THE STATE I'M IN

HMS Ecological Titanic - Tim Murray

16 Sept 2008
... even the large immigrant communities were among the 73 per cent of voters who in 1991 said immigration levels were too high, or the 71 per cent in 1996 who held to this opinion. Again, Canadians have affected consistent opposition to immigration in the same proportions, but like Australians, have been presented with a solid parliamentary front in favour of a policy they detest...

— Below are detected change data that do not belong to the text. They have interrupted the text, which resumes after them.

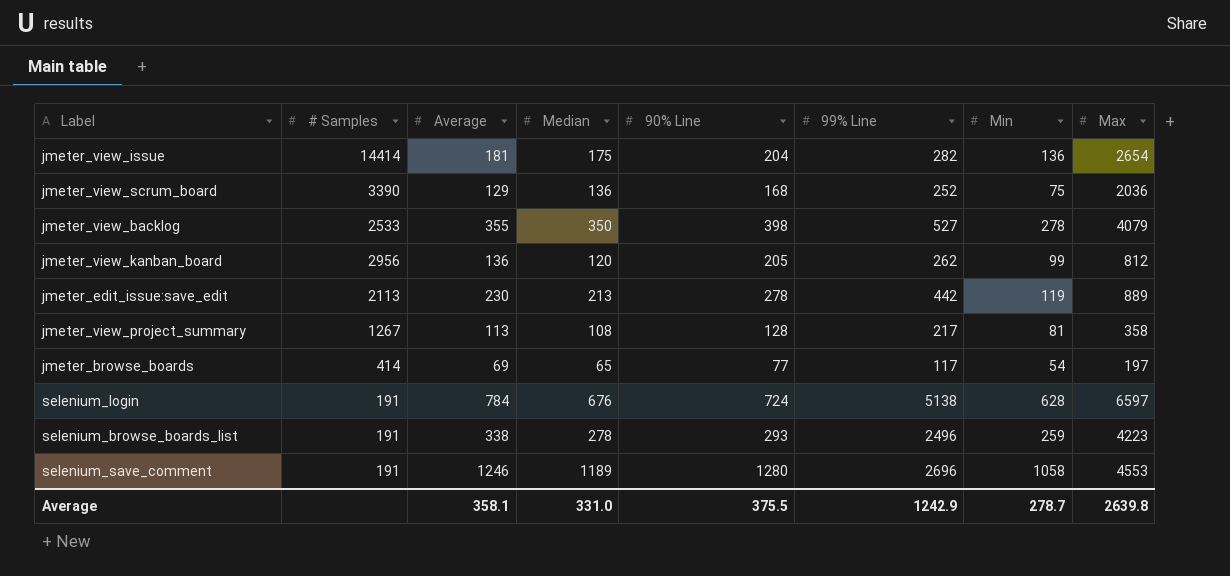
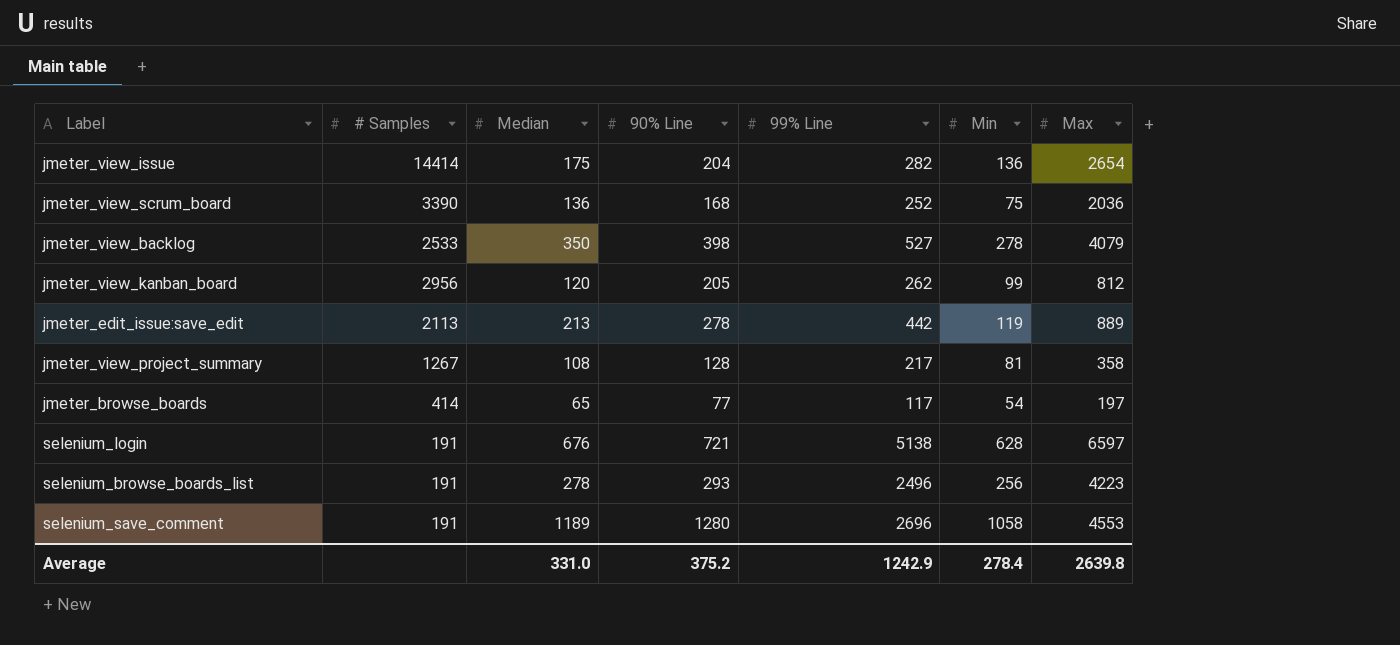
column Average | position: 3 -> none
selenium_login | 90% Line: 724 -> 721
selenium_browse_boards_list | Min: 259 -> 256
Average | 90% Line: 375.5 -> 375.2
Average | Min: 278.7 -> 278.4

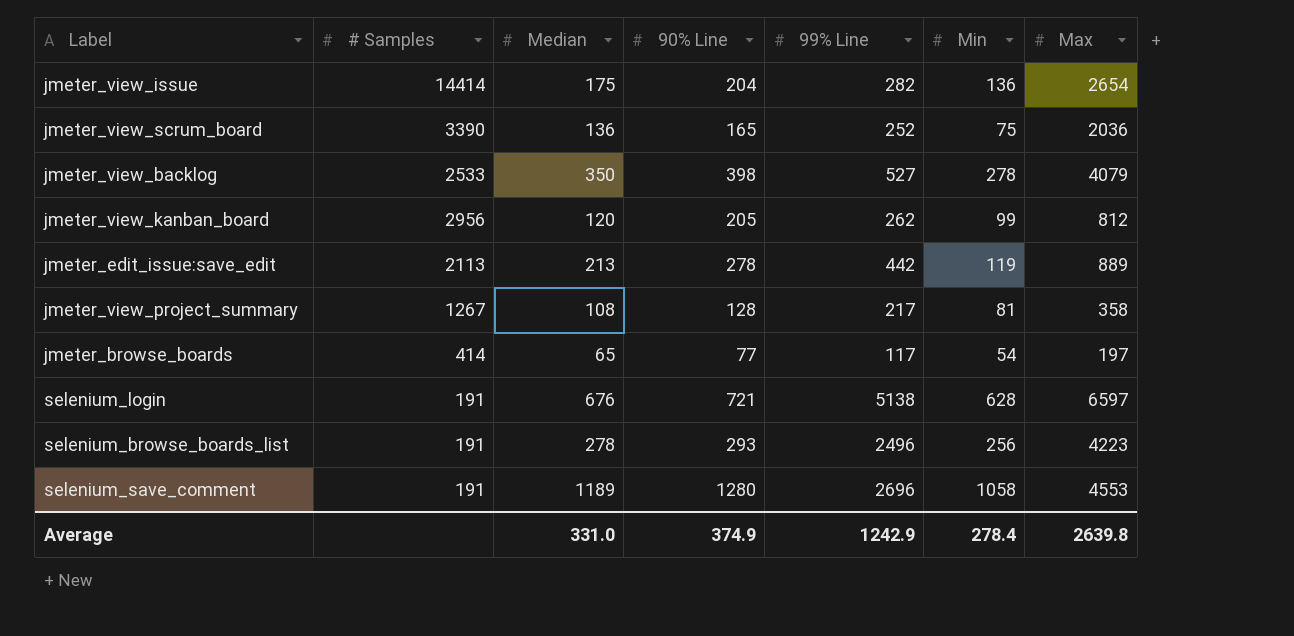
jmeter_view_scrum_board | 90% Line: 168 -> 165
Average | 90% Line: 375.2 -> 374.9

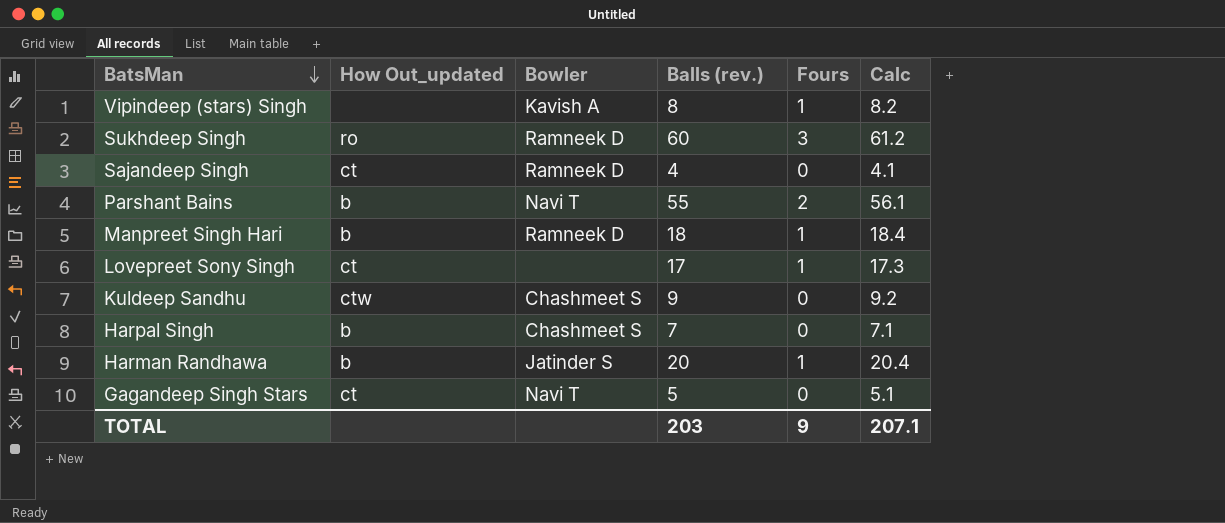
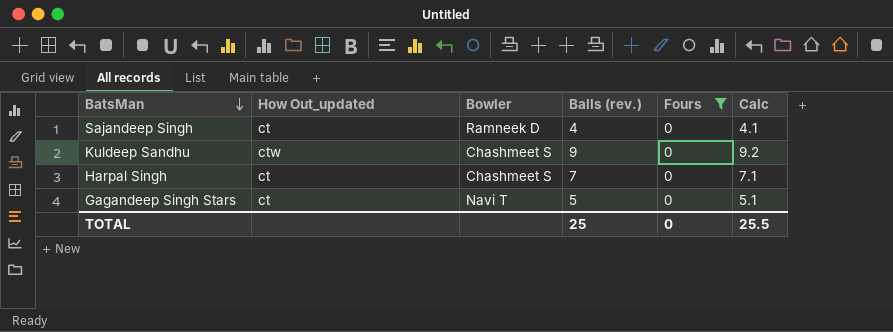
filter: none -> Fours = 0
Harpal Singh | How Out_updated: b -> ct
TOTAL | Balls (rev.): 203 -> 25
TOTAL | Fours: 9 -> 0
TOTAL | Calc: 207.1 -> 25.5

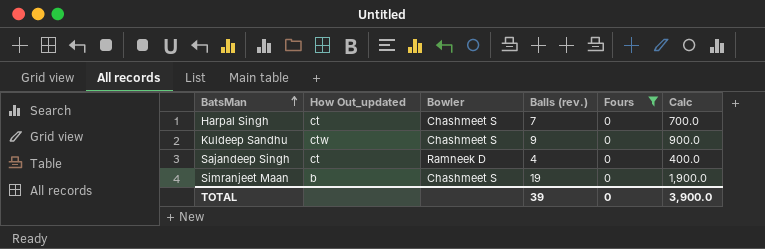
row order: BatsMan descending -> BatsMan ascending
column Calc | formula: [Balls (rev.)] * 1.02 -> [Balls (rev.)] * 100
row Gagandeep Singh Stars: ct | Navi T | 5 | 0 | 5.1 -> none
row Simranjeet Maan: none -> b | Chashmeet S | 19 | 0 | 1,900.0
TOTAL | Balls (rev.): 25 -> 39
TOTAL | Calc: 25.5 -> 3,900.0

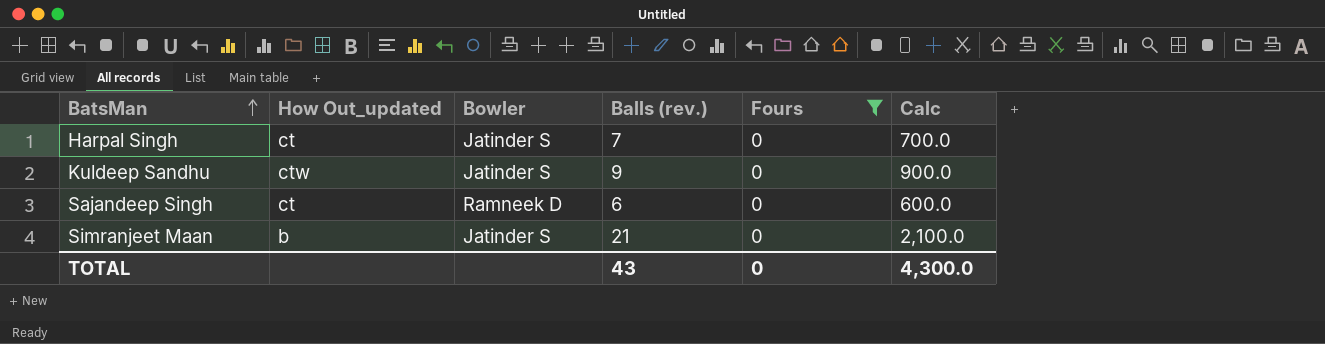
Harpal Singh | Bowler: Chashmeet S -> Jatinder S
Kuldeep Sandhu | Bowler: Chashmeet S -> Jatinder S
Sajandeep Singh | Balls (rev.): 4 -> 6
Sajandeep Singh | Calc: 400.0 -> 600.0
Simranjeet Maan | Bowler: Chashmeet S -> Jatinder S
Simranjeet Maan | Balls (rev.): 19 -> 21
Simranjeet Maan | Calc: 1,900.0 -> 2,100.0
TOTAL | Balls (rev.): 39 -> 43
TOTAL | Calc: 3,900.0 -> 4,300.0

Poet and author Mark O’Connor writes:

Thus instead of being ashamed that we have lost so many of our marsupial species, many Australians on the left seem more ashamed that we do not have flourishing Inuit or Bantu community in their particular city. Quite why it should be Australia’s duty to turn itself into a representative sample of the cultures of the earth is never explained. Instead, there are constant shouts that any reduction of immigration will lead us tumbling back into an abyss of “racism” and “boring monoculturalsim”. Thus Labor was able to disguise a right-wing policy of relentless growth as left-wing “tolerance”.

Hawke’s and Keating’s spin doctors even took advantage of the Anglo-Celtic guilt over having immigrated upon the Aboriginal tribes without their permission and violently displaced them. Somehow this became a further reason why high immigration, so long as it was no longer Anglo-Celtic, was essential - as if inviting in the rest of the world would legitimise it.
O’Connor forecasts that the Rudd Labor Government will continue on the traditional quest for economic growth, only addressing GHG issues if they do not compromise this goal. He compares Australia to “a cruise liner whose captain is required to sail in the direction chosen by a deck-steward whose priority is to keep the sun shining on the deckchairs in the saloon section, so that their occupants will order more drinks.”

The metaphor is an interesting one, for Canada too could be compared to a cruise liner. The HMS Ecological Titanic still robotically stopping to pick up more passengers as it ploughs forward towards the iceberg of over-population.